Strictly in terms of linguistic structures, signing throughout these islands post-referendum is likely to remain more-or-less as united as it has previously been, no matter what the result of the vote. Languages change pretty slowly, after all. And as can be seen in the British Sign Language [BSL] Corpus (for which Heriot-Watt University was the Scottish partner), there is already significant regional variation in signing, including what are considered distinctly Scottish signs. That kind of variation comfortably exists within many languages – including English – without people feeling the need to change their view that ‘it’s all still one language really’.

But politically, things may be different for communities in an independent Scotland. A lot will depend on social attitudes on both sides of the border. It’s possible that linguistic divisions may harden over time – but we’d be talking generations, not months.

The other thing that is crucial is how key aspects of government policy in London and Edinburgh develop after the referendum. I published a paper in 2003 – “On Policies and Prospects for British Sign Language” – saying that one of the problems with making progress in improving BSL’s status is that the UK has always lacked any specific LANGUAGE policy about BSL.

We have policies in health, social care, justice, education etc, all of which have implications for BSL – but nowhere do we take the language itself, and the signing community, as the focus for policy development. The result is the kind of incoherence and inconsistency we see in the Westminster government’s approach to BSL at present. Is that how things will continue if Scotland becomes independent?

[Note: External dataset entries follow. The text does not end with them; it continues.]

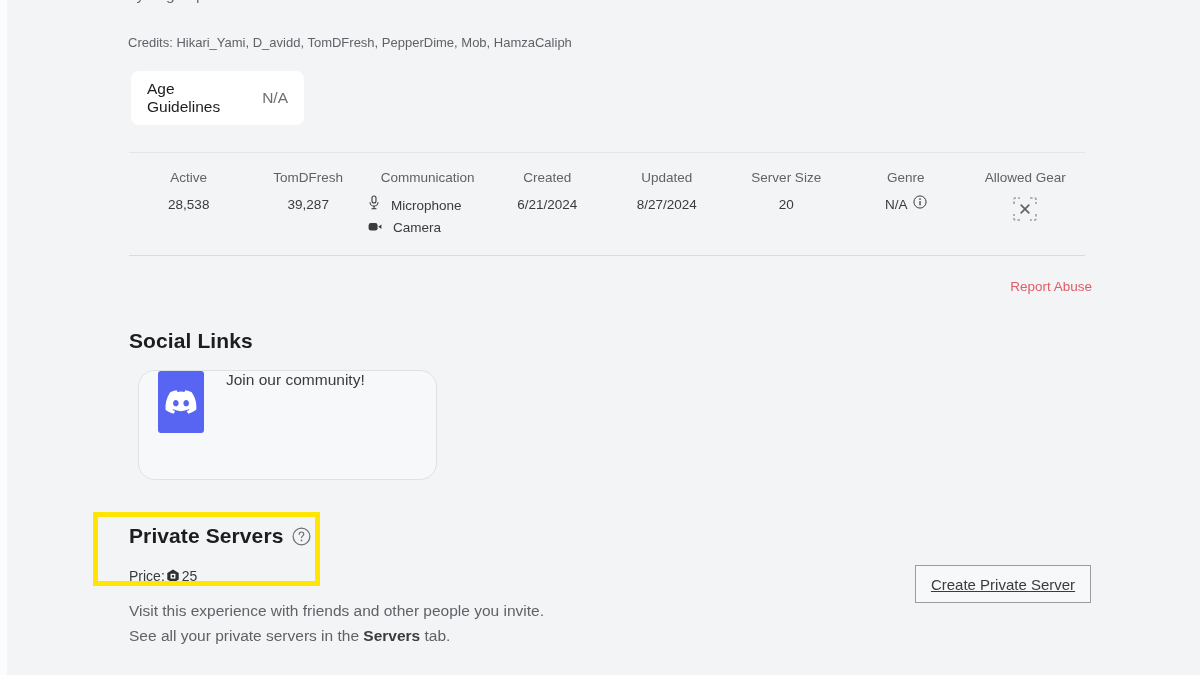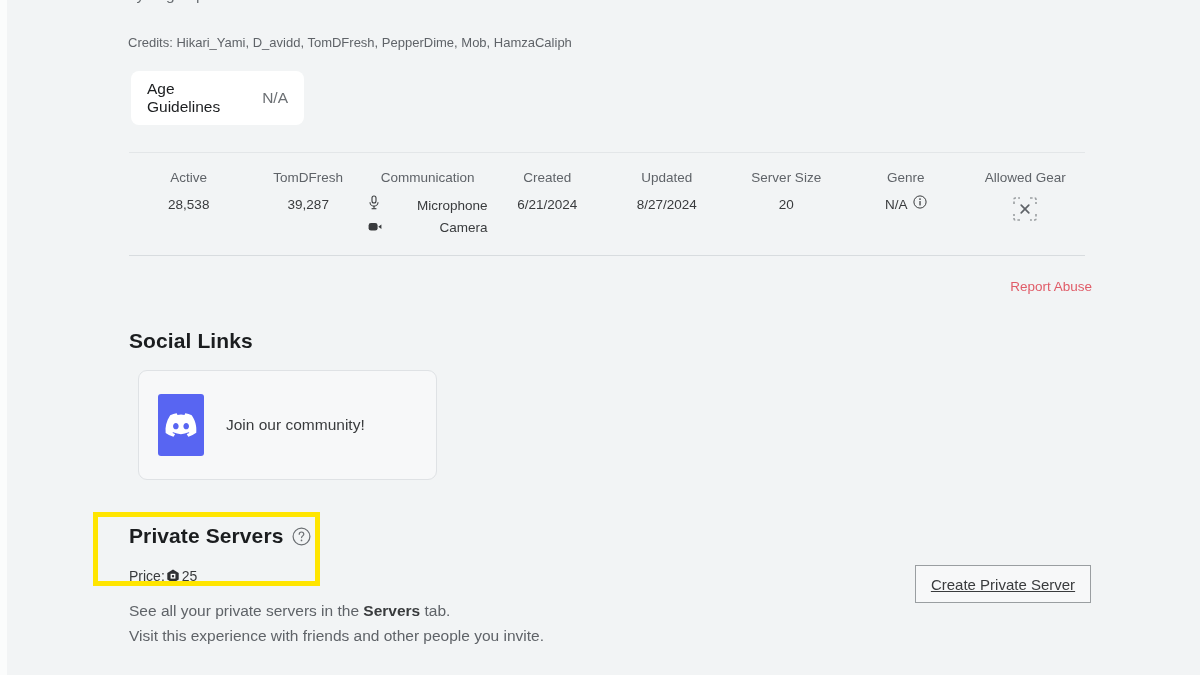--- a/index.html
+++ b/index.html
@@ -112,7 +112,7 @@
   .comm-line {
     display: flex;
     align-items: center;
-    justify-content: space-between;
+    justify-content: flex-start;
     gap: 11px;
     line-height: 19px;
     white-space: nowrap;

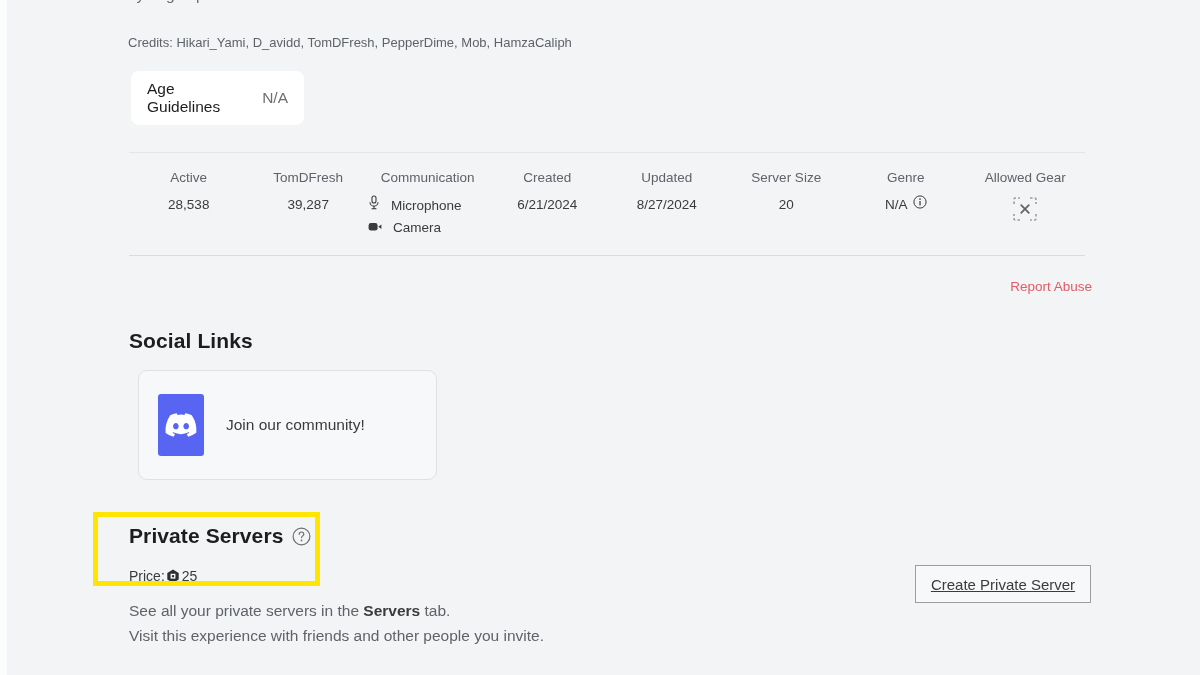--- a/index.html
+++ b/index.html
@@ -158,10 +158,9 @@
     height: 110px;
     background: #f7f8f9;
     border: 1px solid #dfe2e5;
-    border-radius: 9px;
+    border-radius: 17px;
     box-sizing: border-box;
     display: flex;
-    align-items: center;
     padding-left: 19px;
     gap: 22px;
     cursor: pointer;

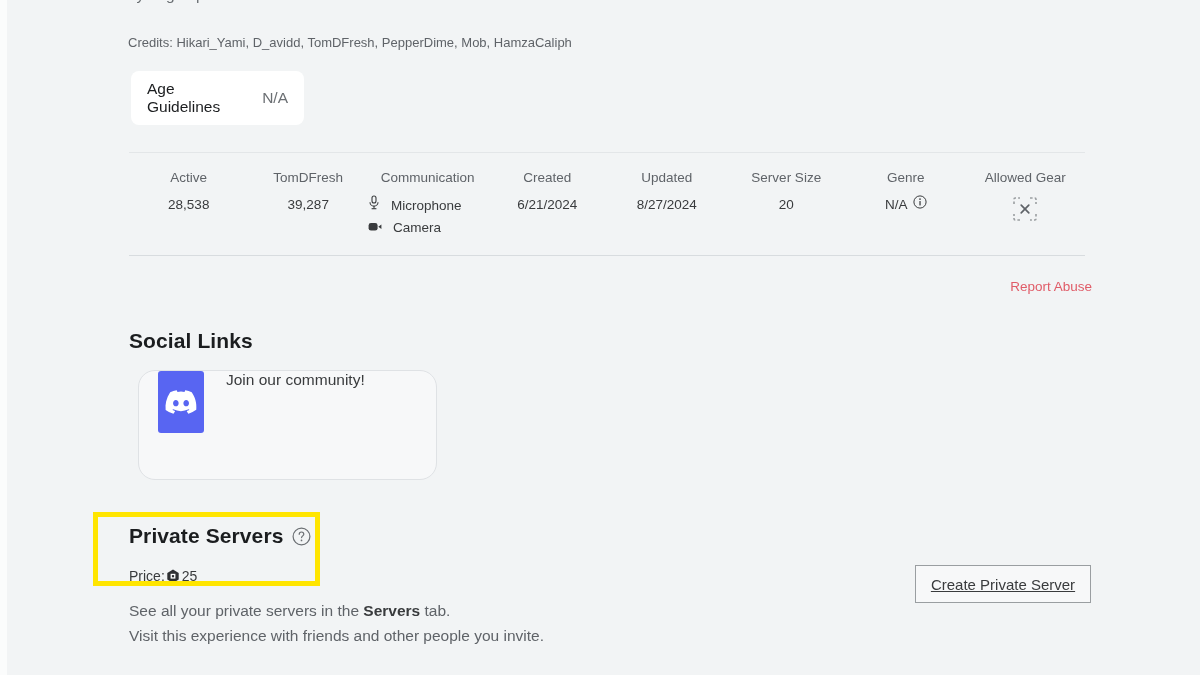--- a/index.html
+++ b/index.html
@@ -386,10 +386,10 @@
   </div>
 
   <div class="ps-desc">
+    <div>Visit this experience with friends and other people you invite.</div>
     <div>
       <span>See all your private servers in the </span><span class="servers-link">Servers</span><span> tab.</span>
     </div>
-    <div>Visit this experience with friends and other people you invite.</div>
   </div>
 
   <button class="create-btn">Create Private Server</button>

Some of the messages are discouraging. Scotland already has autonomy over its education policy (as part of the ‘devolved’ parliamentary arrangements) – but it cannot be said to have transformed the lives of Scottish Deaf young people as a result, as a recent report shows. So we can’t be complacent.

On the other hand, the Scottish Funding Council provides ring-fenced resources which have allowed Heriot-Watt University to create a unique, full-time, 4-year degree course in BSL/English interpreting and to keep recruiting new students every year for the foreseeable future.

So there are encouraging indications. And thanks to Mark Griffin MSP, the Scottish Parliament is due to consider a BSL Bill during 2014 – for once, putting the policy focus squarely on the language. That should be an encouraging signal that Scotland is moving towards seeing its sign language – whatever we call it – as part of its own cultural heritage, like Gaelic and Scots, to be treasured and protected.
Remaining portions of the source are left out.